Wednesday, October 17, 2012

Guest Post: One Little Becca

I can't even remember the first race that I ran. I'm sure it was a 5K, and I was probably pretty nervous about it. But I've learned that with a little heart and soul, we can do anything we want to. And that what might have seemed like a scary or impossible feat really isn't with a little sweat. So that's why I'm excited to host Becca today. She's going to tell you all about running her first 5K in 13 years. And if you check out her blog, you'll notice she's pretty much hooked on racing now.

When I decided to sign up for my first race, I had been casually running for about two and a half years already. I started out on an elliptical and when it got a bit warmer, I decided to head outside for the real deal. It began with walking three miles a day, every morning around 5:30AM (I had to be at work at 7:30). It slowly evolved into running. My thoughts on running were more fears than anything else. I was scared of hurting my knees again (20 years of soccer, an ACL tear and a lot of arthritis at the ripe age of 28) and was afraid of what the running would do to my back, but walking wasn't cutting it and I wanted to move faster.

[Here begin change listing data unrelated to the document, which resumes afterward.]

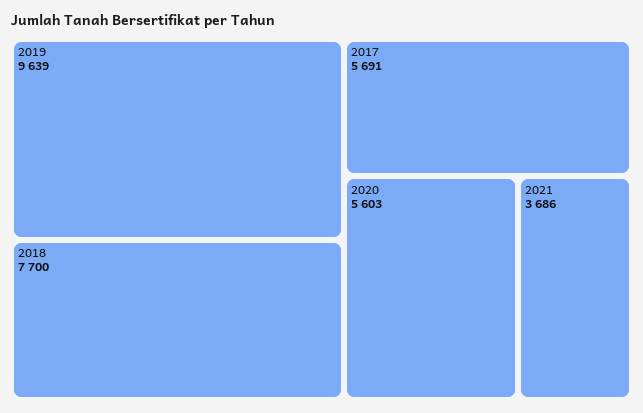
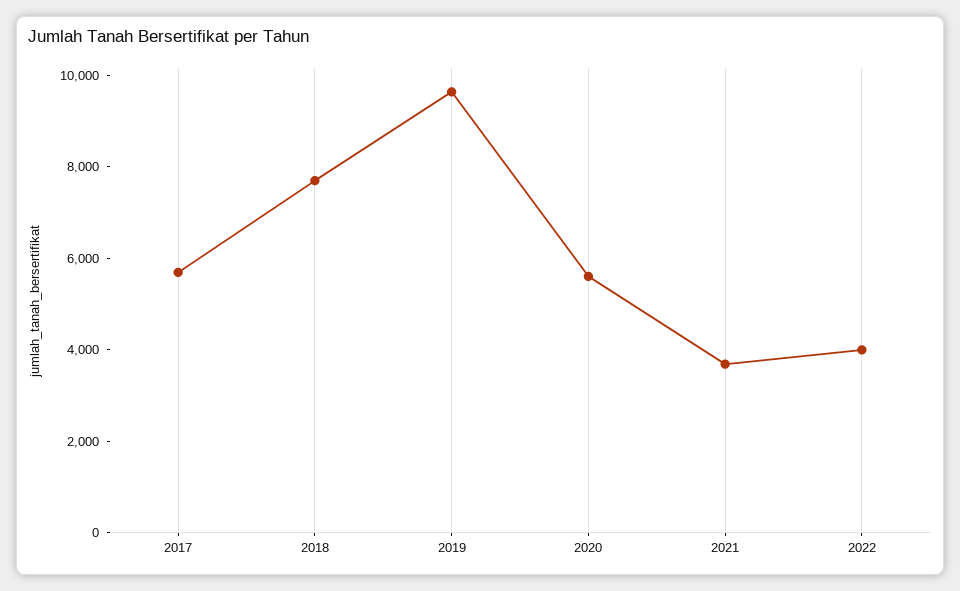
2022: none -> 4000

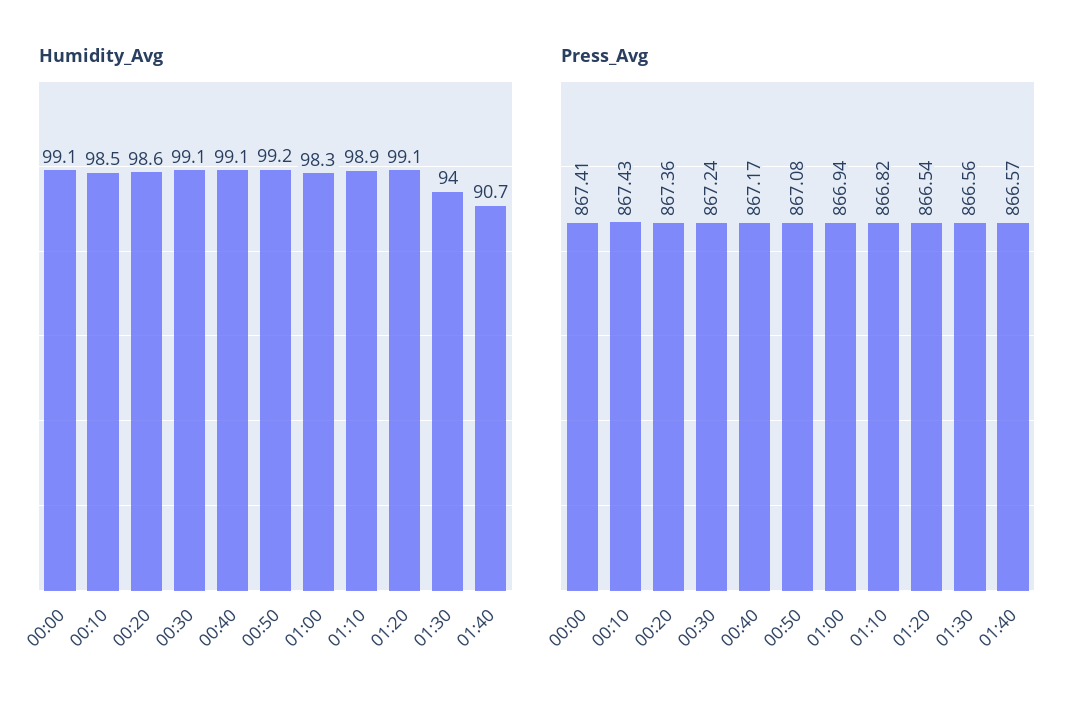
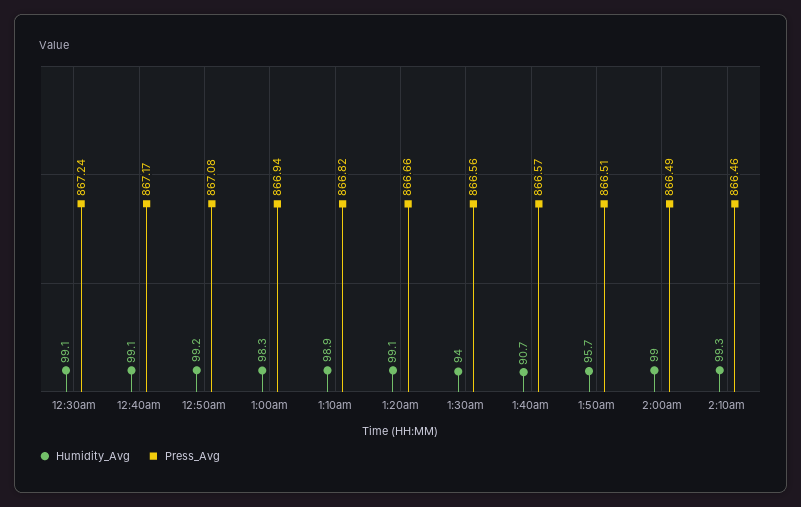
Humidity_Avg, 00:00: 99.1 -> none
Humidity_Avg, 00:10: 98.5 -> none
Humidity_Avg, 00:20: 98.6 -> none
Press_Avg, 00:00: 867.41 -> none
Press_Avg, 00:10: 867.43 -> none
Press_Avg, 00:20: 867.36 -> none
Press_Avg, 01:20: 866.54 -> 866.66
Humidity_Avg, 1:50am: none -> 95.7
Press_Avg, 1:50am: none -> 866.51
Humidity_Avg, 2:00am: none -> 99
Press_Avg, 2:00am: none -> 866.49
Humidity_Avg, 2:10am: none -> 99.3
Press_Avg, 2:10am: none -> 866.46

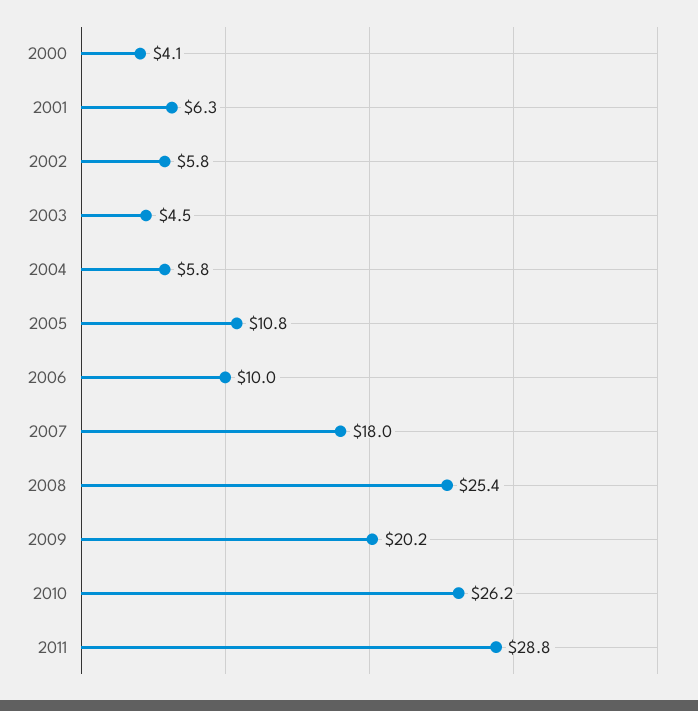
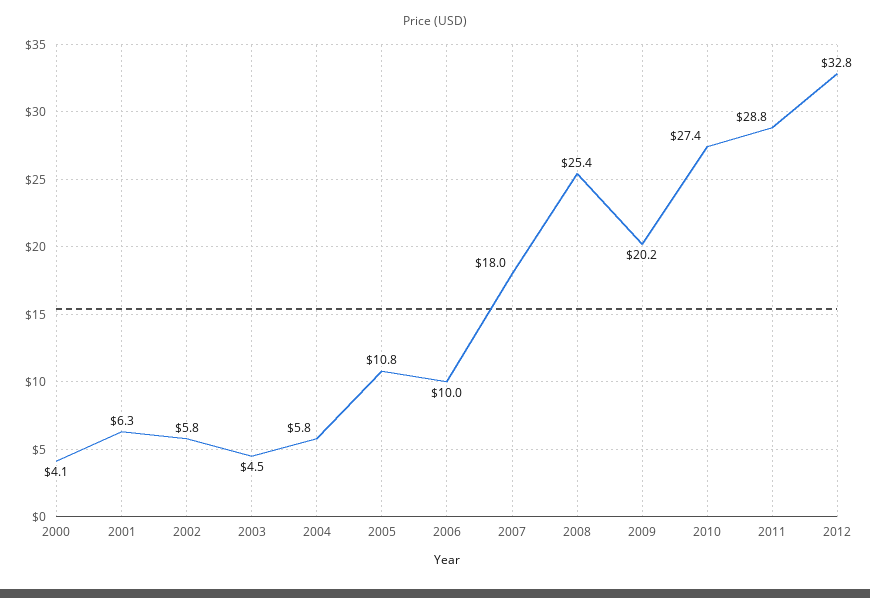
2010: 26.2 -> 27.4
2012: none -> 32.8

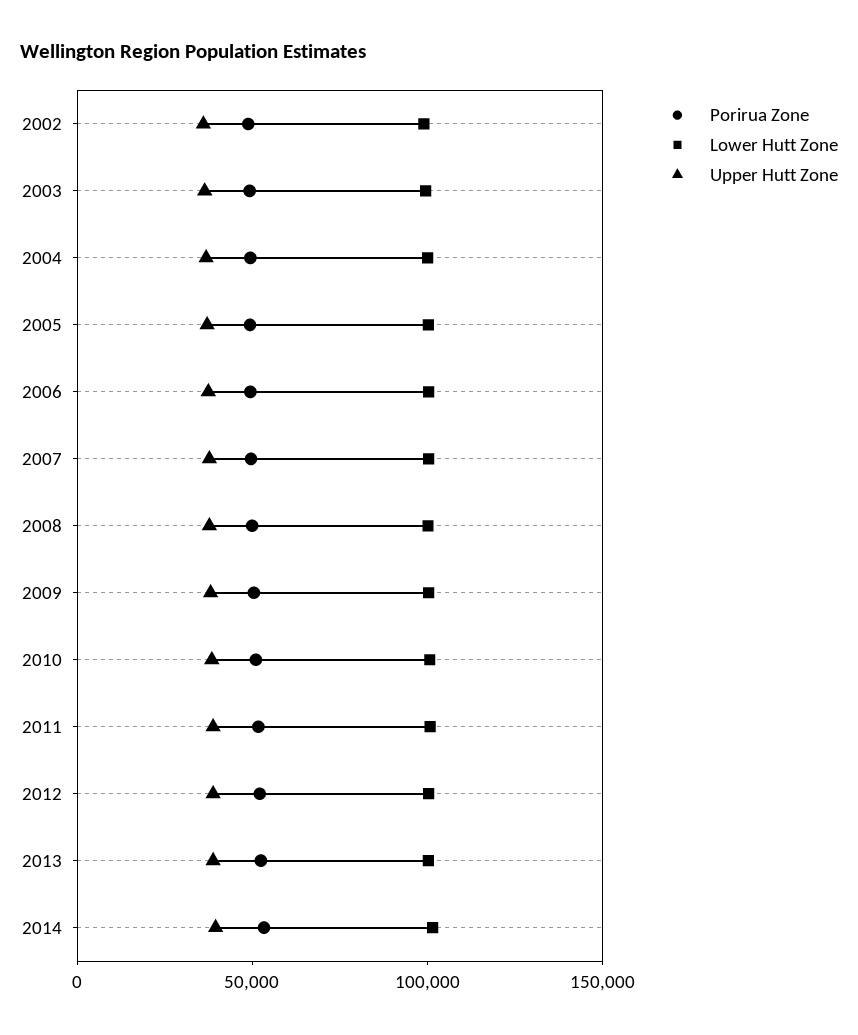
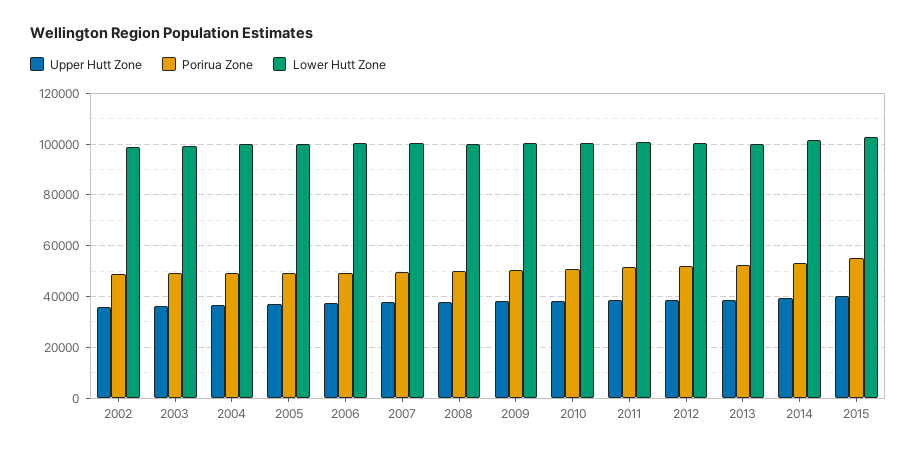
Upper Hutt Zone, 2015: none -> 40000
Porirua Zone, 2015: none -> 55000
Lower Hutt Zone, 2015: none -> 102500

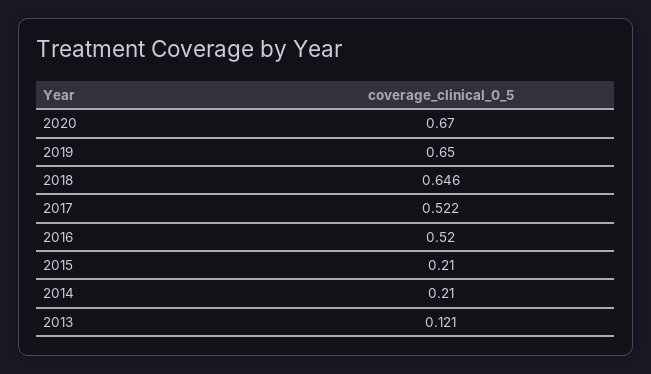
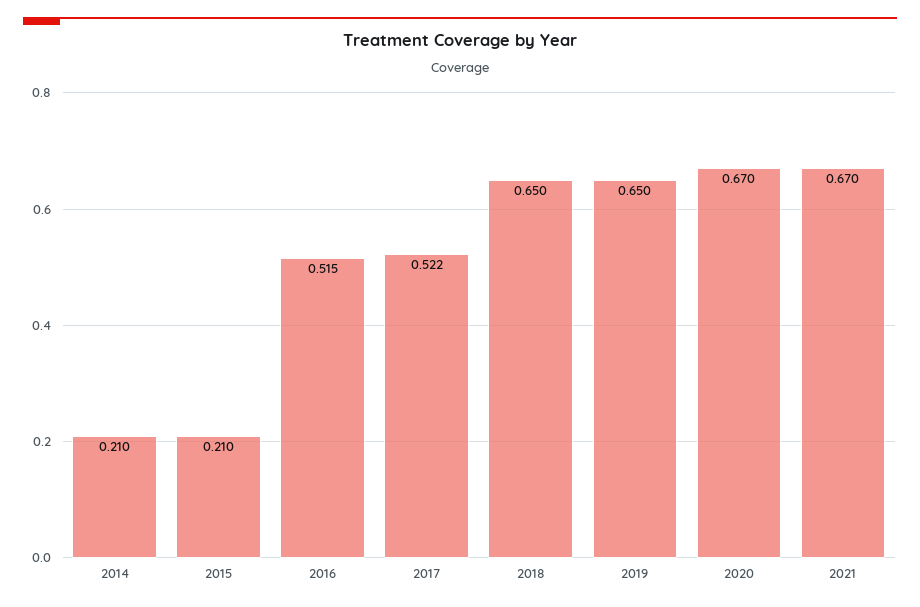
2018: 0.646 -> 0.65
2016: 0.52 -> 0.515
2013: 0.121 -> none
2021: none -> 0.67

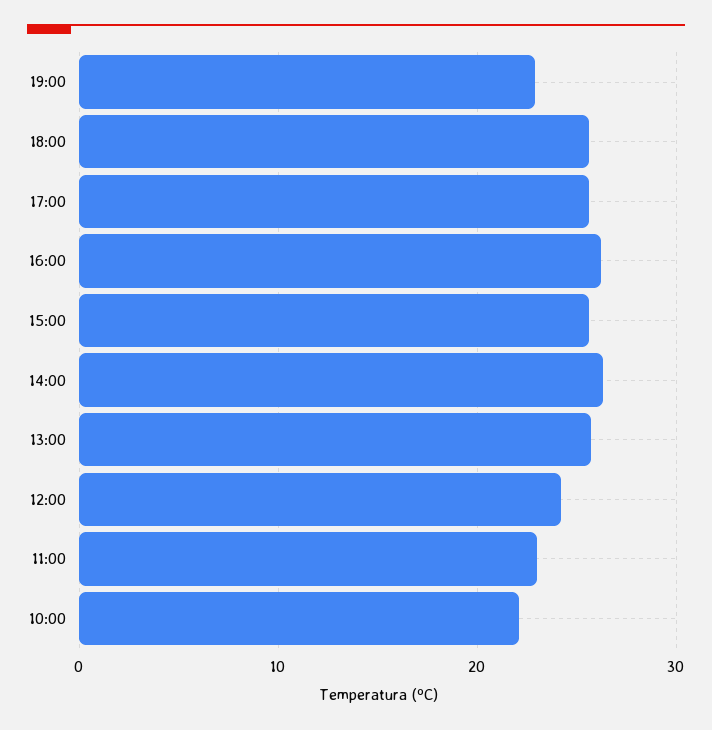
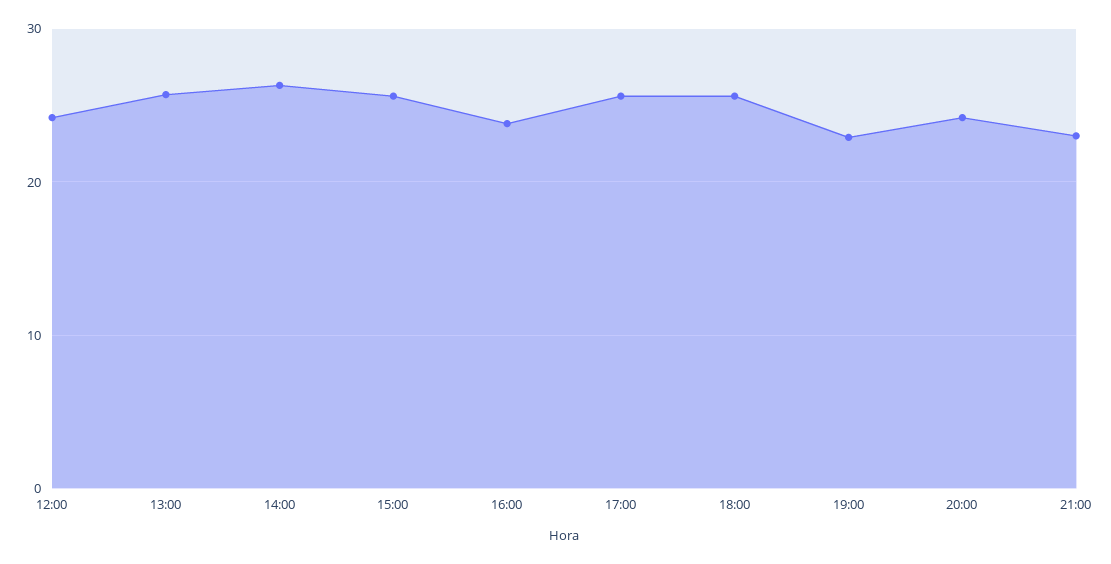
16:00: 26 -> 24
11:00: 23 -> none
10:00: 22 -> none
20:00: none -> 24
21:00: none -> 23

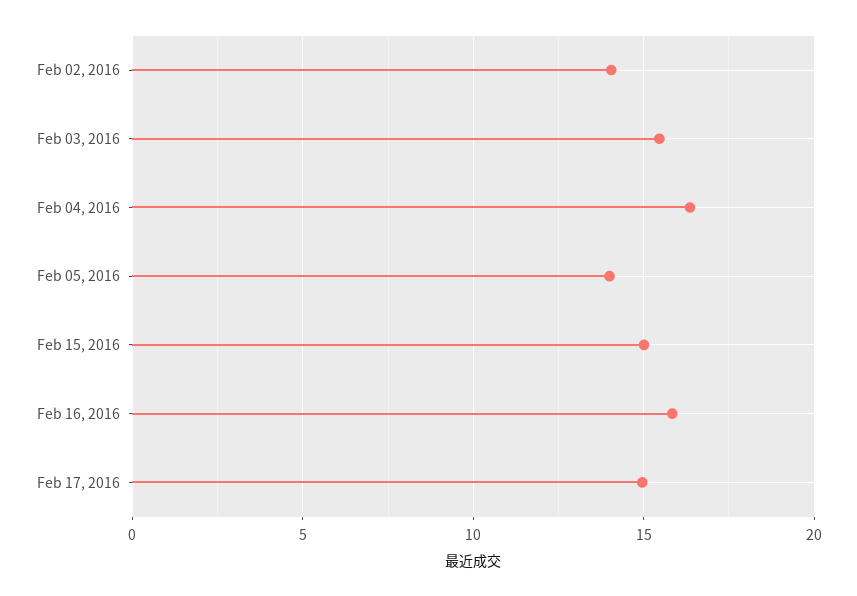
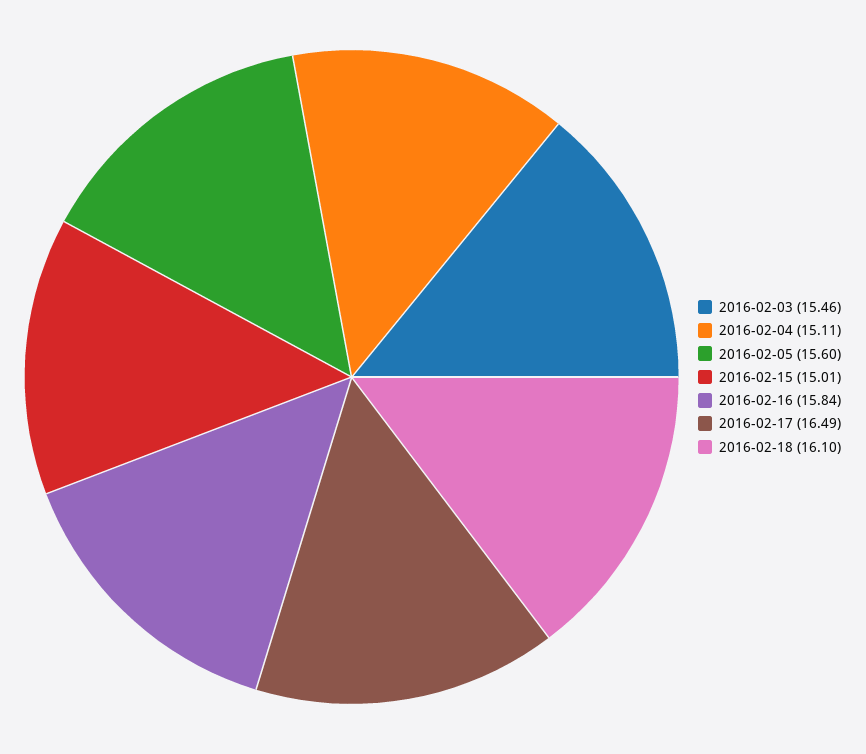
Feb 02, 2016: 14 -> none
Feb 04, 2016: 16.5 -> 15.11
Feb 05, 2016: 14 -> 15.6
Feb 17, 2016: 15 -> 16.49
2016-02-18: none -> 16.1

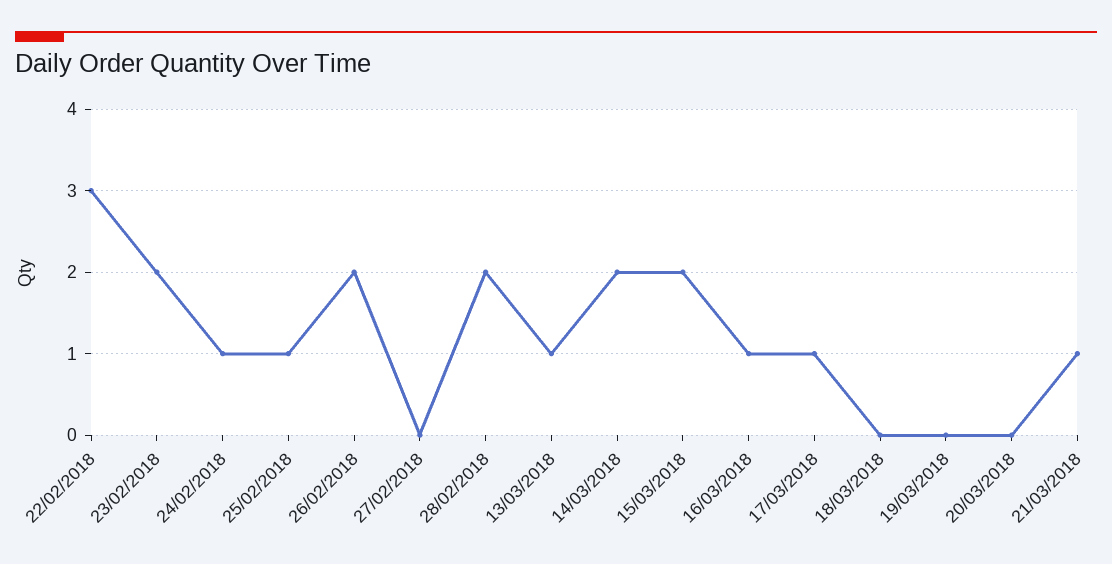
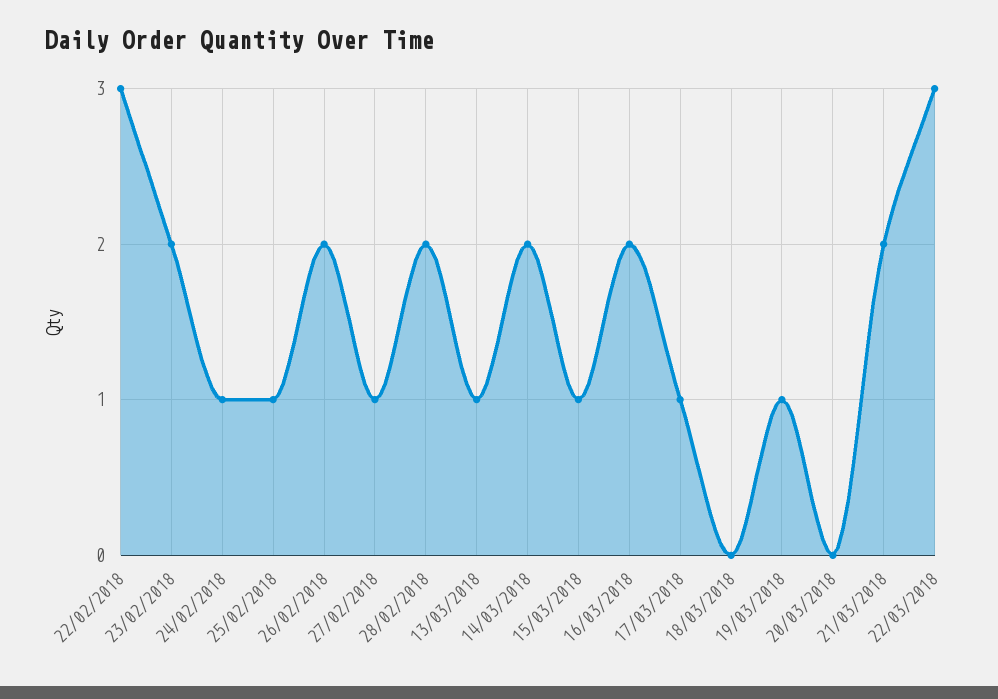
27/02/2018: 0 -> 1
15/03/2018: 2 -> 1
16/03/2018: 1 -> 2
19/03/2018: 0 -> 1
21/03/2018: 1 -> 2
22/03/2018: none -> 3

So I started running. Three miles every morning as the sun came up over the hills of Oklahoma is a much better way to start your day then a cup of coffee. My running turned from a weight loss tool into a comfort tool when I picked up and moved to the Washington, DC metro area. I had a lot of unsettling events happen in my old town and was nervous about returning. My running kept me sane and kept me in good spirits. As those fears were conquered, running turned into a stress reliever.

In August of 2012, a good friend from high school came to stay with my husband and me. She had just accepted a job in Arlington and was moving back from NYC. This friend had been running also, for some time. She is training for the NYC marathon in November. I started running with her every morning. She started getting up at 5:00AM with me and I forced her to hold a steady pace. We worked together and pushed each other's running further and further. With her, I discussed a lot of different running ideas, tactics and strategies.

One morning, I saw a Facebook post from a friend who was organizing a race. In a fit of whimsy, I registered to race an 8K.

Mentally, this was challenging. I have not run a race since Cross Country in high school and I was not very good then. I am competitive and not being good at something bothered me then and still bothers me now. However, I thought long and hard about my decision (after the fact, of most thoughts tend to occur) and I decided that A) it was too late to change my mind, and B) it was time to try again. I am 29. It has been 13 years and it was time. So I went forward thinking that. I discussed with my running buddy my fears on our long runs: What if I suck? What if I fail? What if I don't finish? What if, what if, what many hypotheticals to keep track of. Her response was always "you won't, you can do this"; which to me means, "man up and stop being a wuss." Before I had actually run my 8K, I had already signed up for three other races, one being a triathlon. Apparently, my belief is if I am going to do it, I am going to do it all of the way, no holds barred and also I felt the need to invest in my racing before even starting so that I could not back out. 

I got really nervous the day before race day.

But everything was awesome! I ran so well! My friend Sheena ran with me and she kept me at a solid 10:50/mile pace. I completed the five-mile race in under 55 minutes which was my goal and an improvement from my training which was 5 miles in one hour and two minutes on average.


Bottom line? Don't be afraid of the race. If it's something you've been wanting to try, then you should. Race yourself, not anyone else around you, because no matter what—you'll win. You'll always win if you complete something you set out to do.

Question: Were you ever nervous to compete in a race of any kind? Tell me about it, and tell me how you kept yourself in it.